Probolinggo – Praktik penambangan galian C yang diduga ilegal kembali menjadi sorotan publik. Kali ini, sebuah tambang yang diduga kuat dimiliki oleh seorang warga keturunan Tionghoa berinisial SN, bebas beroperasi di kawasan perbatasan antara Desa Boto dan Desa Patalan, Kabupaten Probolinggo, tanpa pengawasan ketat dari pihak berwenang.
Aktivitas tambang tersebut ditengarai tidak mengantongi dokumen perizinan resmi, namun tetap berjalan lancar dengan lalu-lalang truk pengangkut material tambang setiap hari. Warga sekitar yang resah mulai angkat suara, menyampaikan berbagai dampak negatif yang mereka alami akibat kegiatan tambang tersebut.
“Truk-truk keluar masuk tanpa henti, jalan jadi rusak parah dan penuh debu. Kalau hujan, jadi becek dan licin, kalau kering, jadi debu tebal. Kami ini yang tinggal di sekitar sini sangat dirugikan,” ungkap seorang warga yang meminta namanya tidak disebut karena alasan keselamatan.

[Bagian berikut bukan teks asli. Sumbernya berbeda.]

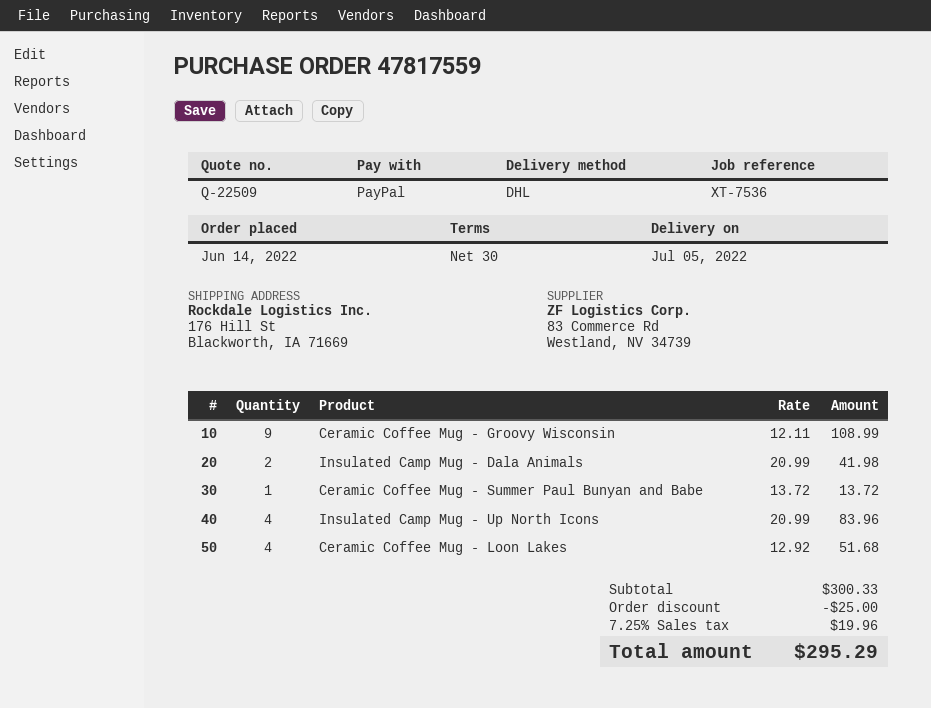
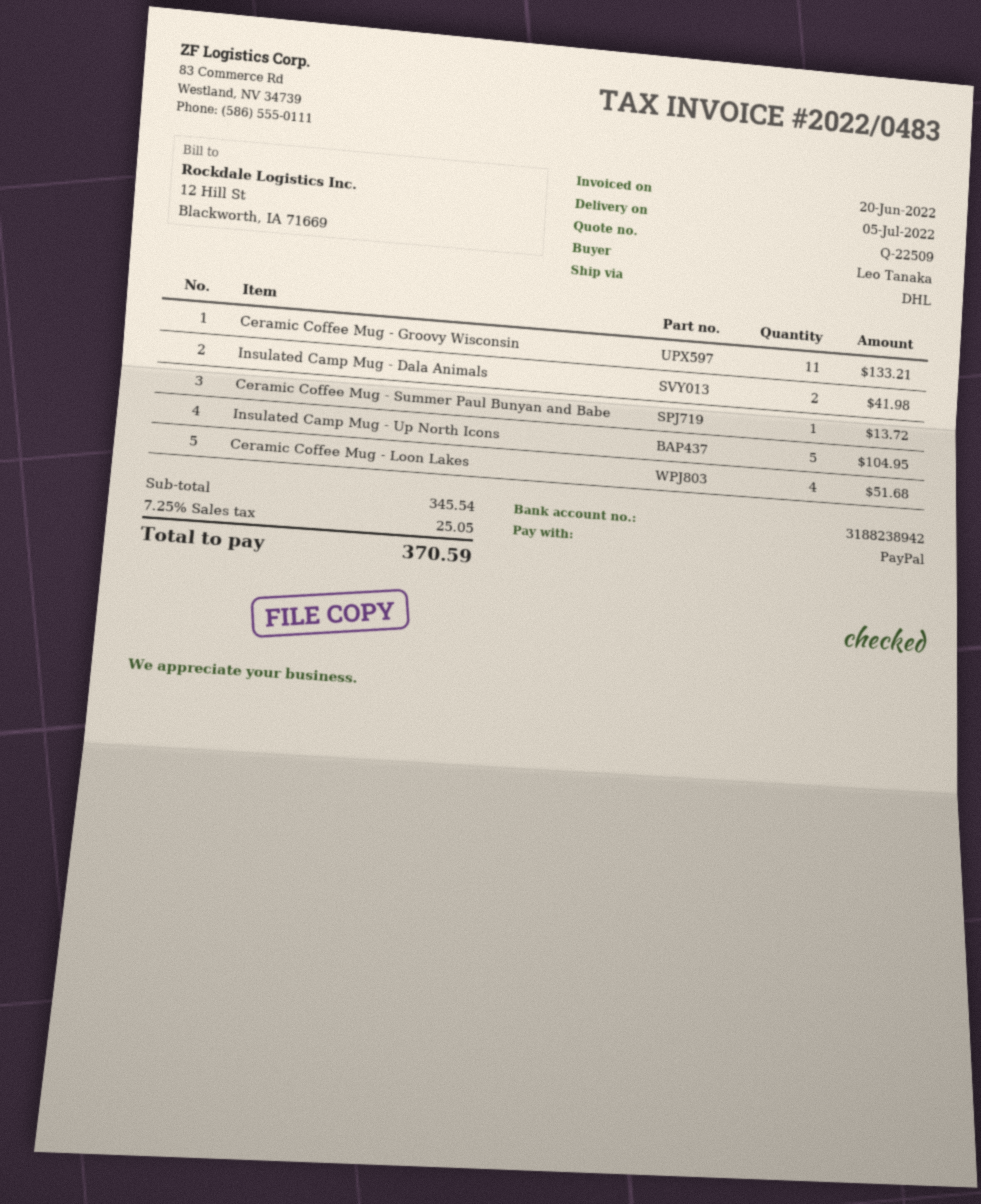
Ceramic Coffee Mug - Groovy Wisconsin: 9 for 108.99 -> 11 for 133.21
Insulated Camp Mug - Up North Icons: 4 for 83.96 -> 5 for 104.95
subtotal: 300.33 -> 345.54
discount: 25.00 -> none
tax: 7.25% = 19.96 -> 7.25% = 25.05
total: 295.29 -> 370.59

Bahkan, menurut keterangan beberapa warga, aktivitas penambangan telah melebihi batas koordinat yang semestinya dan masuk ke lahan-lahan produktif yang seharusnya dilindungi. Namun, hingga kini, belum terlihat adanya langkah penindakan tegas dari pemerintah setempat maupun aparat penegak hukum.
Tim investigasi media ini yang meninjau lokasi menemukan bahwa jalur yang dilintasi truk tambang berada dalam kondisi sangat memprihatinkan. Tidak terlihat adanya sistem penyiraman untuk meredam debu, padahal truk-truk tambang melintas sejak pagi hingga malam hari.
Kondisi tersebut menimbulkan dugaan kuat bahwa tambang ini tidak dilengkapi dokumen Analisis Mengenai Dampak Lingkungan (AMDAL), sebagaimana diwajibkan dalam Undang-Undang Nomor 32 Tahun 2009 tentang Perlindungan dan Pengelolaan Lingkungan Hidup.
“Jika mereka punya AMDAL, mestinya ada sistem mitigasi dampak lingkungan. Tapi yang kita lihat di lapangan, nihil. Tidak ada pengelolaan limbah, tidak ada penyiraman, apalagi reklamasi. Dugaan kuat, mereka beroperasi tanpa izin lingkungan,” ujar salah satu anggota tim investigasi yang mendampingi peliputan.
Lebih parahnya lagi, pasca penambangan tidak terlihat upaya reklamasi atau pemulihan lahan yang rusak. Bekas galian dibiarkan menganga, menciptakan potensi bahaya bagi anak-anak dan warga sekitar, serta menyebabkan kerusakan ekologis yang bersifat jangka panjang.
Sorotan tajam juga datang dari aktivis lingkungan dan LSM. Ketua DPW LSM Botan Matenggo Woengoe (BMW) Jawa Timur, Darminto, menyatakan akan segera mengambil langkah hukum terkait aktivitas tambang ilegal tersebut.
“Kami akan segera membuat laporan resmi kepada aparat penegak hukum serta Dinas ESDM dan Dinas Lingkungan Hidup. Negara tidak boleh kalah dari para pelaku tambang ilegal yang merusak lingkungan dan mengabaikan hukum,” tegas Darminto.
Ia juga menambahkan bahwa pembiaran terhadap tambang ilegal seperti ini adalah bentuk nyata dari ketimpangan hukum, di mana pemilik modal bisa leluasa melakukan pelanggaran karena diduga memiliki “backing” dari oknum-oknum tertentu.
Masyarakat mendesak agar aparat gabungan dari Kepolisian, Satpol PP, serta perangkat kecamatan dan kabupaten segera turun ke lokasi, menghentikan aktivitas tambang, dan menyegel lokasi tambang tersebut. Mereka juga meminta pelaku diproses sesuai hukum, tanpa pandang bulu.
“Jangan biarkan hukum hanya tajam ke bawah, tapi tumpul ke atas. Ini ujian bagi negara dan aparatnya. Jika dibiarkan, akan menjadi preseden buruk bagi penegakan hukum ke depan,” pungkas salah satu tokoh masyarakat Desa Patalan.
Hingga berita ini diturunkan, pihak terkait dari Pemerintah Kabupaten Probolinggo dan Dinas ESDM belum memberikan tanggapan resmi atas dugaan tambang ilegal yang semakin meresahkan masyarakat tersebut.